Ob als Moderator und Produzent von Erfolgssendungen wie „Alles nichts, oder?!“ und „Genial Daneben“ oder als Comedian auf der Theaterbühne – stets trifft Hugo Egon Balder den Geschmack seines Publikums.
Bereits 1985 stand der in Berlin ausgebildete Schauspieler neben Harald Schmidt als Mitglied des Kabarett-Ensembles des renommierten Düsseldorfer „Ko(m)mödchens“ auf der Bühne.
Seine Vielseitigkeit stellte er außerdem in den frühen Tagen des Privatfernsehens als Moderator der RTL-Show „Tutti Frutti“ unter Beweis. Als TV-Produzent war der Wahlkölner zwischen 1993–1998 unter anderem für die Kult-Sendung „RTL Samstag Nacht“ verantwortlich. Später wechselte er seinen Haussender und begeistert seitdem regelmäßig mit seinen Formaten auch bei SAT.1 ein Millionenpublikum.
Jochen Busse darf man nach über 54 Bühnenjahren als „Kabaretturgestein“ bezeichnen.
Zehn Jahre war er Moderator in „7 Tage, 7 Köpfe“ und erhielt dafür den Deutschen Comedypreis. Parallel wirkte er in 86 Folgen von „Das Amt“ als Hagen Krause mit und wurde mit dem Ehrenpreis für sein Lebenswerk schon mal vier Jahre vorher mit dem Deutschen Comedypreis künstlerisch frühpensioniert. Seit dem Rentenalter widmet sich Jochen Busse ausschließlich seinen Hobbys. Als da wären: preisgekrönte Kabarettprogramme und Theater spielen. Für die Rolle des Anton in „Komplexe Väter“ wurde er 2019 für den Theaterpreis „Faust“ nominiert.
Jürgen Busse war zuletzt in der Spielzeit 2017-2018 mit dem Stück „Der Pantoffel Panther“ in der Stadthalle Korntal zu Gast. - das hat er allerdings schon wieder vergessen, wie man auf seiner Grußbotschaft sieht. Nach seinem zweiten Auftritt wird er uns nicht mehr vergessen...
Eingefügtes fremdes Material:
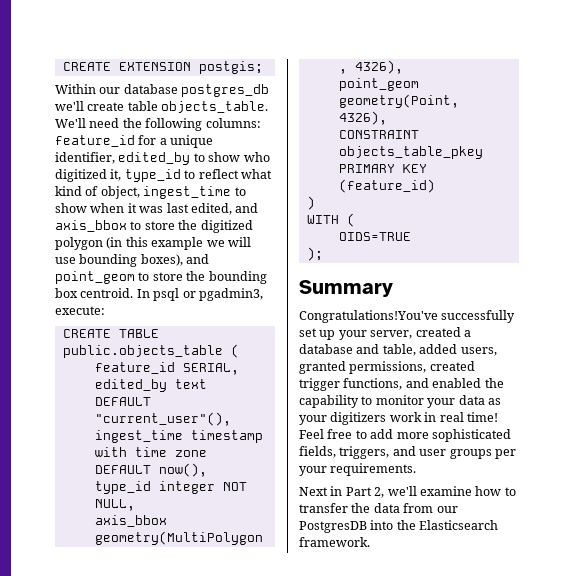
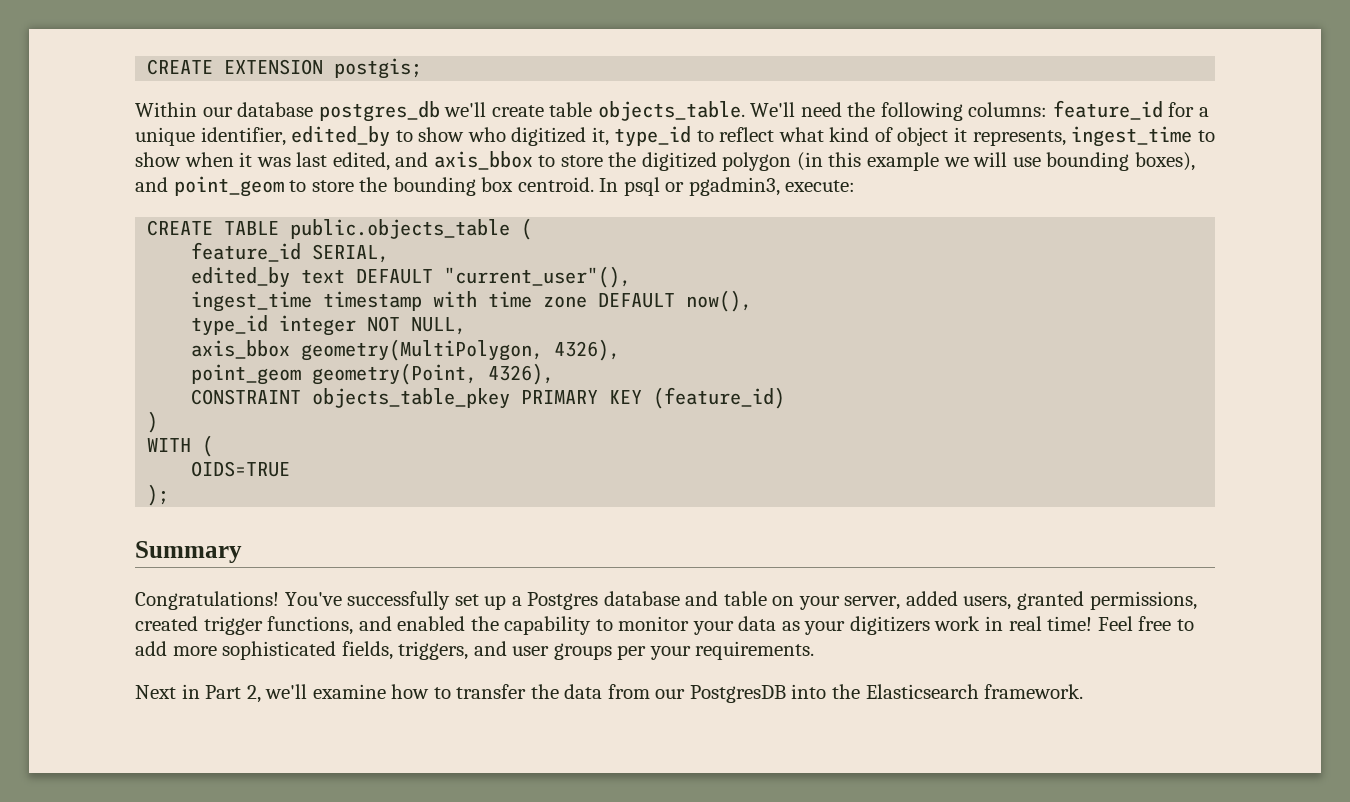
[100,186,140,199] object, -> [897,127,1066,146] object it represents,
[299,310,438,323] Congratulations!You've -> [135,591,342,610] Congratulations! You've
[338,327,471,340] [299,344,416,356] your server, created a database and table, -> [511,591,901,610] a Postgres database and table on your server,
Kulturbonbon: Tanz der Puppen mit Tim Becker, Sonntag, 14.03.2021, 19 Uhr

Die Kunst des Bauchredens

Tim Becker haucht als Bauchredner seinen Puppen Leben ein – und plötzlich finden sich die Zuschauer in einer verrückten Wohngemeinschaft wieder, in der Situationen häufig mal aus dem Ruder laufen. Kein Wunder, wenn sich miesgelaunte Gestalten, coole Musikstars, halluzinierende Kiffer, sprechende Lebensmittel oder herzerwärmende Angsthasen eine Bude teilen.
Als einer der gefragtesten Bauchredner im deutschsprachigen Raum ist Tim Becker gern gesehener Gast auf der Bühne, dem Fernsehbildschirm und bei den unterschiedlichsten Events. Seine Puppen sorgen für unzählige skurrile, aber auch nachdenkliche Momente. Hier prallen wilde Partys und ausgeprägter Sinn für Ordnung, exzentrischer Narzissmus und Anstand, Größenwahn und knallharte Fakten aufeinander. Doch wenn es darauf ankommt, stehen alle füreinander ein.
Wer Tim Becker und den Tanz der Puppen erlebt, kann sich auf einen Abend mit bester Unterhaltung gefasst machen. Freuen Sie sich darauf, wenn der Künstler die Kontrolle über seine Puppen verliert und ein Selbstgespräch zu einem Bauchtalk mit ordentlichem Wortwitz mutiert!